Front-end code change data
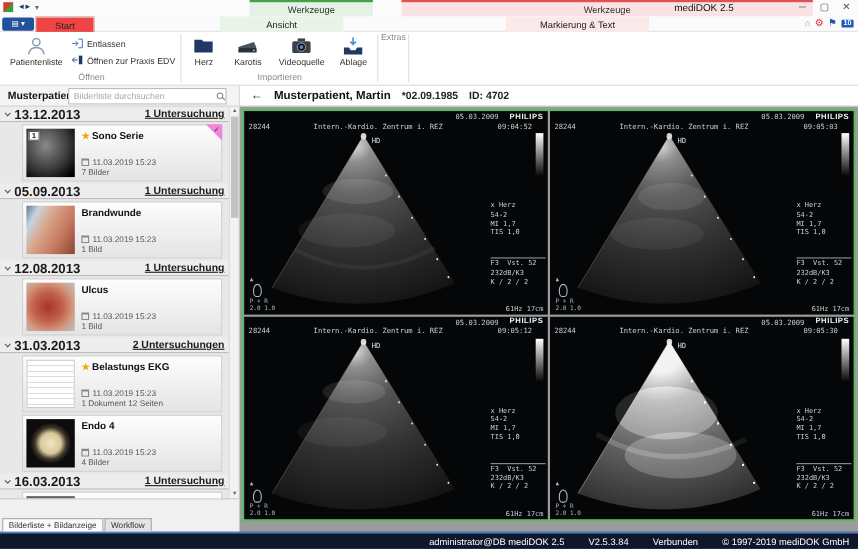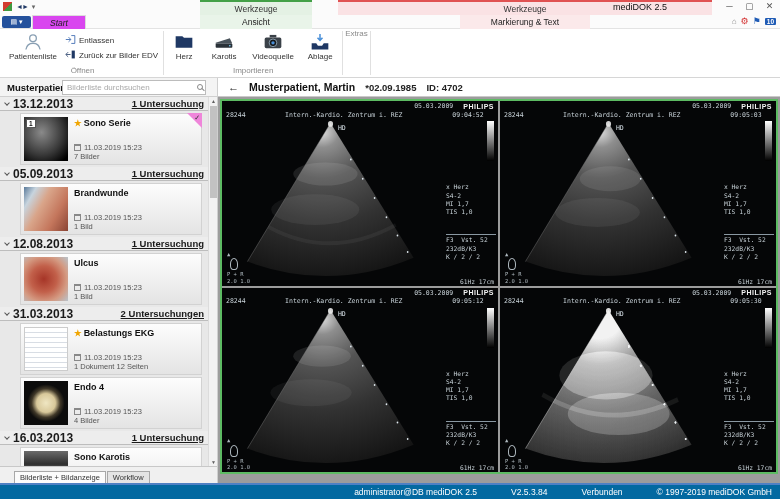--- a/index.html
+++ b/index.html
@@ -12,7 +12,7 @@
   .applogo { width:9px; height:9px; background:linear-gradient(135deg,#d23b2f 50%,#3f9a3f 50%); }
   .qat-media { font-size:7px; color:#1f3864; font-weight:bold; letter-spacing:-1px; }
   .qat-caret { font-size:7px; color:#666; }
-  .ctx-band { position:absolute; top:0; height:15px; display:flex; align-items:center; justify-content:center; font-size:8.5px; color:#333; }
+  .ctx-band { position:absolute; top:0; height:15px; display:flex; align-items:center; justify-content:center; font-size:8.5px; color:#333;margin-left:27px; }
   .ctx-green { left:200px; width:112px; background:#e4f1e4; border-top:2px solid #43a047; }
   .ctx-red { left:338px; width:374px; background:#fae2e4; border-top:2px solid #e05252; }
   .app-title { position:absolute; left:575px; top:2px; width:130px; text-align:center; font-size:9px; color:#111; }

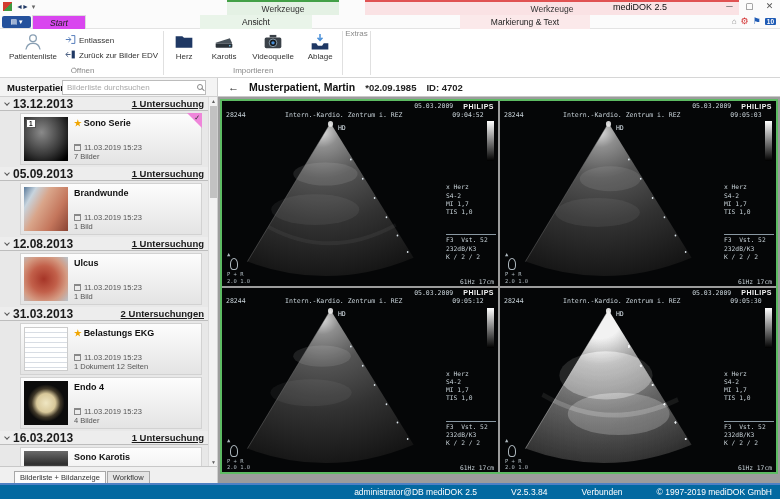--- a/index.html
+++ b/index.html
@@ -23,7 +23,7 @@
   .tabrow { position:relative; height:14px; background:#fbfbfb; border-bottom:1px solid #e3e3e3; }
   .appbtn { position:absolute; left:2px; top:1px; width:29px; height:12px; background:#24519c; border-radius:2px; color:#fff; font-size:7px; display:flex; align-items:center; justify-content:center; gap:2px; }
   .tab { position:absolute; top:0; height:14px; display:flex; align-items:center; justify-content:center; font-size:8.5px; color:#222; }
-  .tab-start { left:32px; width:54px; background:#d946ef; border:1px solid #dcdcdc; border-bottom:none; font-weight:normal;font-style:italic; }
+  .tab-start { left:32px; width:54px; background:#ef4444; border:1px solid #dcdcdc; border-bottom:none; font-weight:normal; }
   .tab-ansicht { left:200px; width:112px; background:#e9f4e9; }
   .tab-bearb { left:338px; width:122px; background:#fbe9ea; }
   .tab-mark { left:460px; width:130px; background:#fbe9ea; }

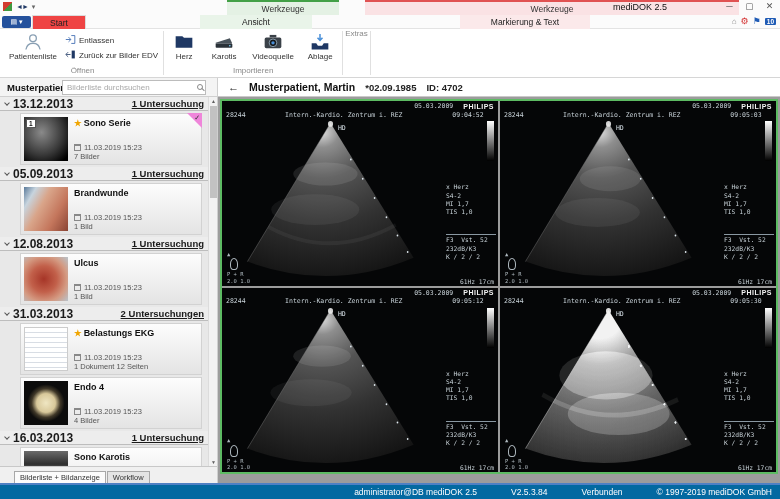--- a/index.html
+++ b/index.html
@@ -190,7 +190,7 @@
               <rect x="8.5" y="2" width="4" height="10" fill="#1f3864"></rect>
               <path d="M7 7H1.5M4 4L1 7l3 3" stroke="#1f3864" fill="none"></path>
             </svg>
-          <span>Zurück zur Bilder EDV</span>
+          <span>Öffnen zur Praxis EDV</span>
         </div>
       </div>
     </div>

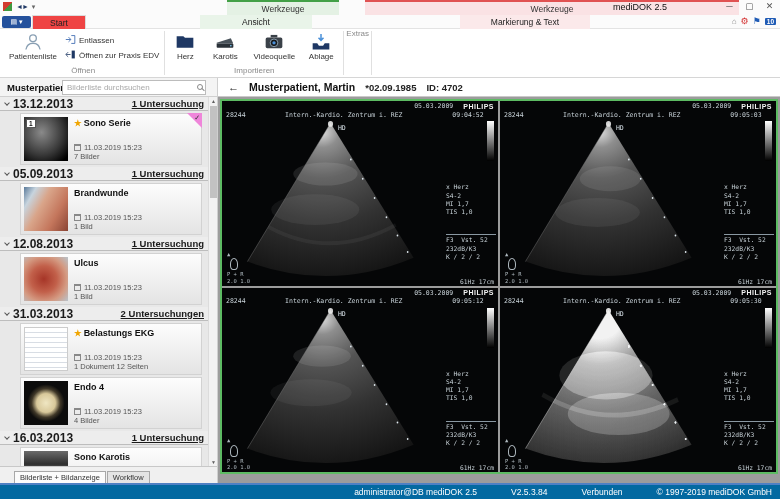--- a/index.html
+++ b/index.html
@@ -82,7 +82,7 @@
   .sb-up,.sb-down { position:absolute; left:1px; width:7px; text-align:center; font-size:5px; color:#606060; }
   .sb-up { top:1px; } .sb-down { bottom:1px; }
   .sb-thumb { position:absolute; left:1px; top:9px; width:7px; height:92px; background:#c2c2c2; }
-  .sb-tabs { height:17px; background:#f0f0f0; border-top:1px solid #c8c8c8; display:flex; align-items:flex-end; padding-left:14px; gap:1px; }
+  .sb-tabs { height:30px; background:#f0f0f0; border-top:1px solid #c8c8c8; display:flex; align-items:flex-end; padding-left:2px; gap:1px; }
   .btab { font-size:7.5px; padding:1px 5px; border:1px solid #a8a8a8; border-bottom:none; color:#333; cursor:pointer; }
   .btab.active { background:#fbfbfb; }
   .btab.inactive { background:#e4e4e4; }

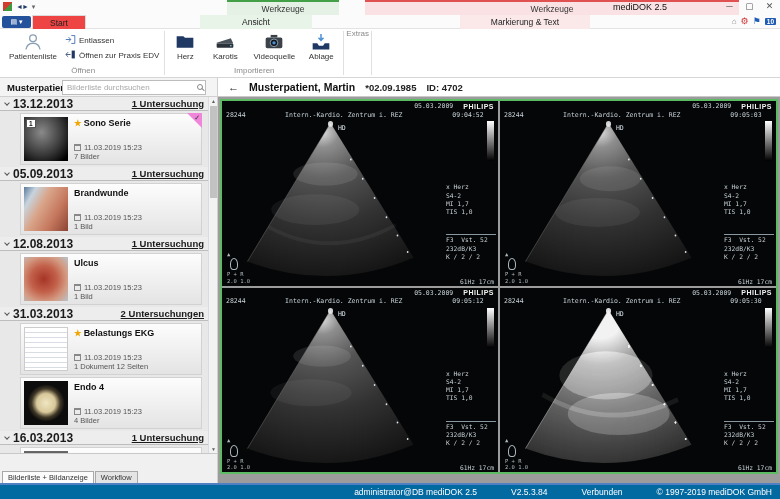--- a/index.html
+++ b/index.html
@@ -114,7 +114,7 @@
   .probe .pm-icon { display:block; width:8px; height:12px; border:1px solid #aeb8be; border-radius:50% 50% 40% 40%; margin:1px 0 1px 3px; }
 
   
-  .statusbar { height:16px; background:#0369a1; border-top:2px solid #4f80c4; color:#fff; display:flex; align-items:center; justify-content:flex-end; gap:34px; padding-right:8px; font-size:8.5px; }
+  .statusbar { height:16px; background:#0f172a; border-top:2px solid #4f80c4; color:#fff; display:flex; align-items:center; justify-content:flex-end; gap:22px; padding-right:8px; font-size:8.5px; }
 </style>
 </head>
 <body>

[Problem to solve] Find the line that contains "height:16px; background:#0f172a; border-top:2px". Repeat it and every line after it, exactly as written, up to and including the last line of the records above.

[Exercise result]
+  .statusbar { height:16px; background:#0f172a; border-top:2px solid #4f80c4; color:#fff; display:flex; align-items:center; justify-content:flex-end; gap:22px; padding-right:8px; font-size:8.5px; }
 </style>
 </head>
 <body>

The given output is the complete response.